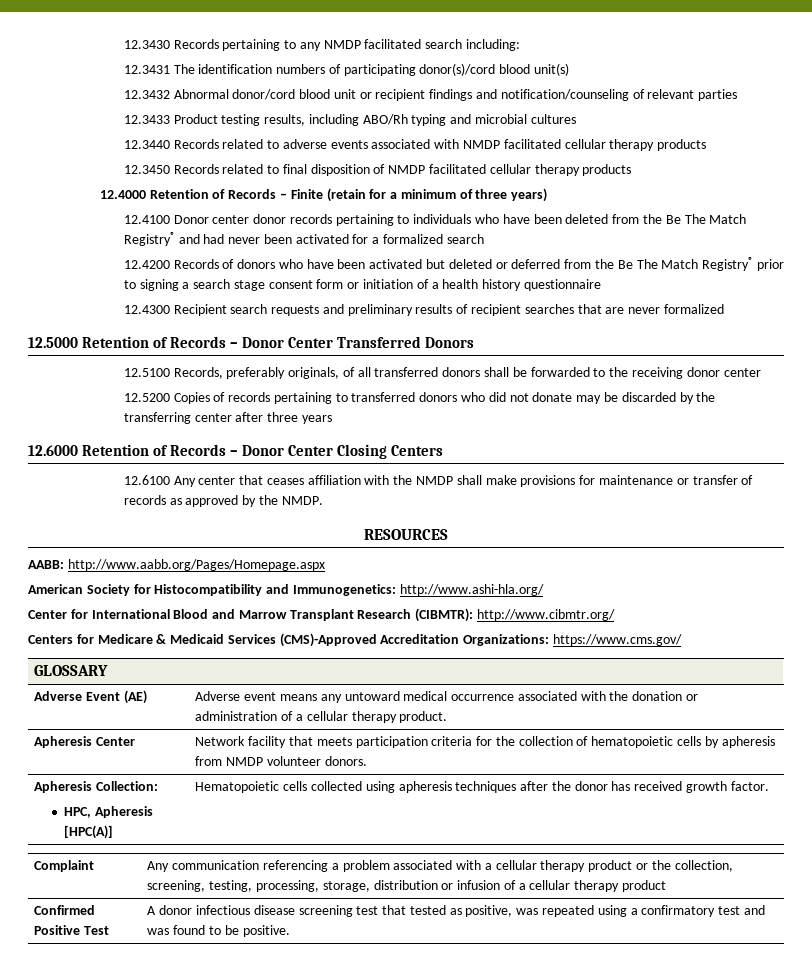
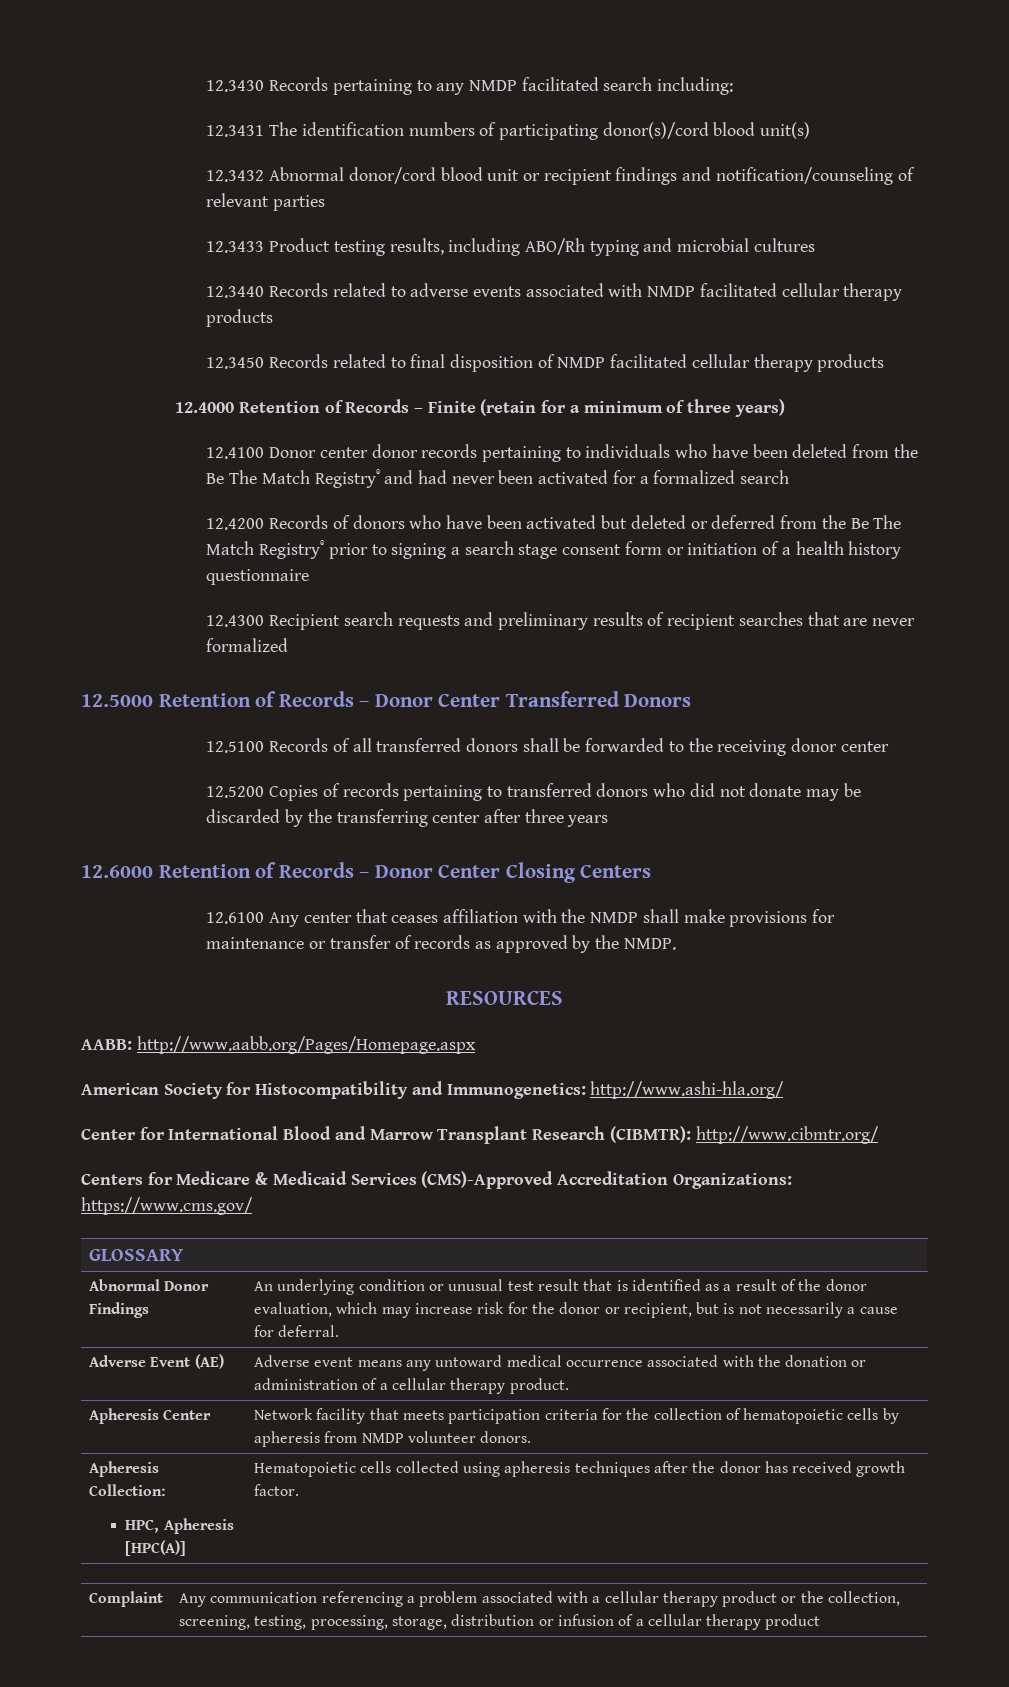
- 12.5100 Records, preferably originals, of all transferred donors shall be forwarded to the receiving donor center
+ 12.5100 Records of all transferred donors shall be forwarded to the receiving donor center
+ Abnormal Donor Findings | An underlying condition or unusual test result that is identified as a result of the donor evaluation, which may increase risk for the donor or recipient, but is not necessarily a cause for deferral.
- Confirmed Positive Test | A donor infectious disease screening test that tested as positive, was repeated using a confirmatory test and was found to be positive.

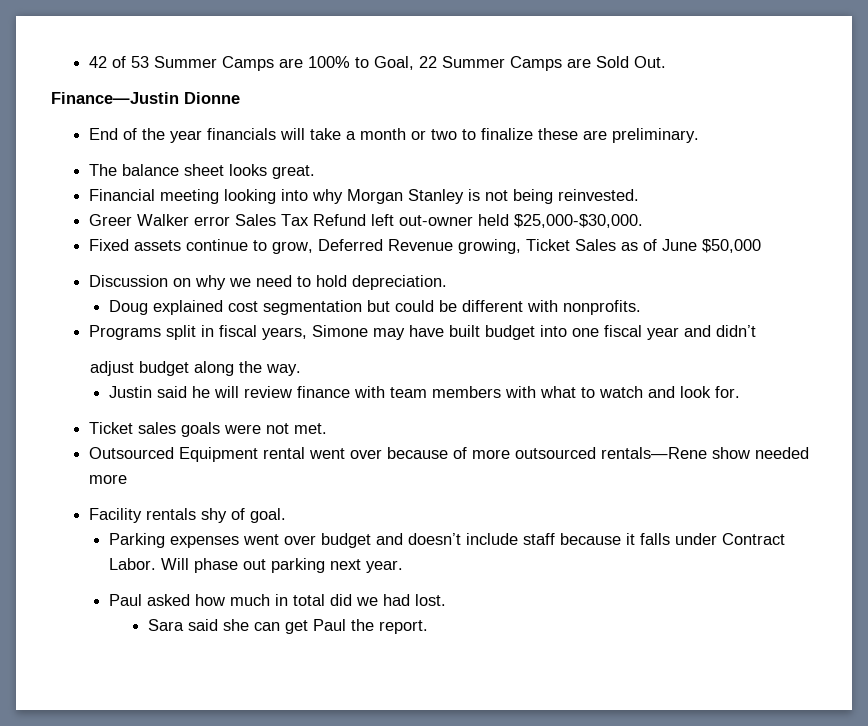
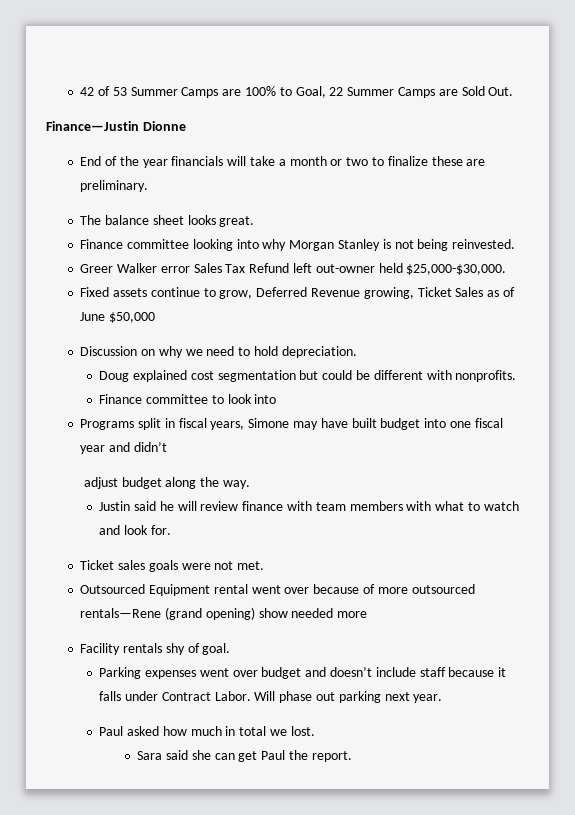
- Financial meeting looking into why Morgan Stanley is not being reinvested.
+ Finance committee looking into why Morgan Stanley is not being reinvested.
+ Finance committee to look into
- Outsourced Equipment rental went over because of more outsourced rentals—Rene show needed more
+ Outsourced Equipment rental went over because of more outsourced rentals—Rene (grand opening) show needed more
- Paul asked how much in total did we had lost.
+ Paul asked how much in total we lost.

#####

Leave out the pictures; repeat the data exactly.

- 12.5100 Records, preferably originals, of all transferred donors shall be forwarded to the receiving donor center
+ 12.5100 Records of all transferred donors shall be forwarded to the receiving donor center
+ Abnormal Donor Findings | An underlying condition or unusual test result that is identified as a result of the donor evaluation, which may increase risk for the donor or recipient, but is not necessarily a cause for deferral.
- Confirmed Positive Test | A donor infectious disease screening test that tested as positive, was repeated using a confirmatory test and was found to be positive.

- Financial meeting looking into why Morgan Stanley is not being reinvested.
+ Finance committee looking into why Morgan Stanley is not being reinvested.
+ Finance committee to look into
- Outsourced Equipment rental went over because of more outsourced rentals—Rene show needed more
+ Outsourced Equipment rental went over because of more outsourced rentals—Rene (grand opening) show needed more
- Paul asked how much in total did we had lost.
+ Paul asked how much in total we lost.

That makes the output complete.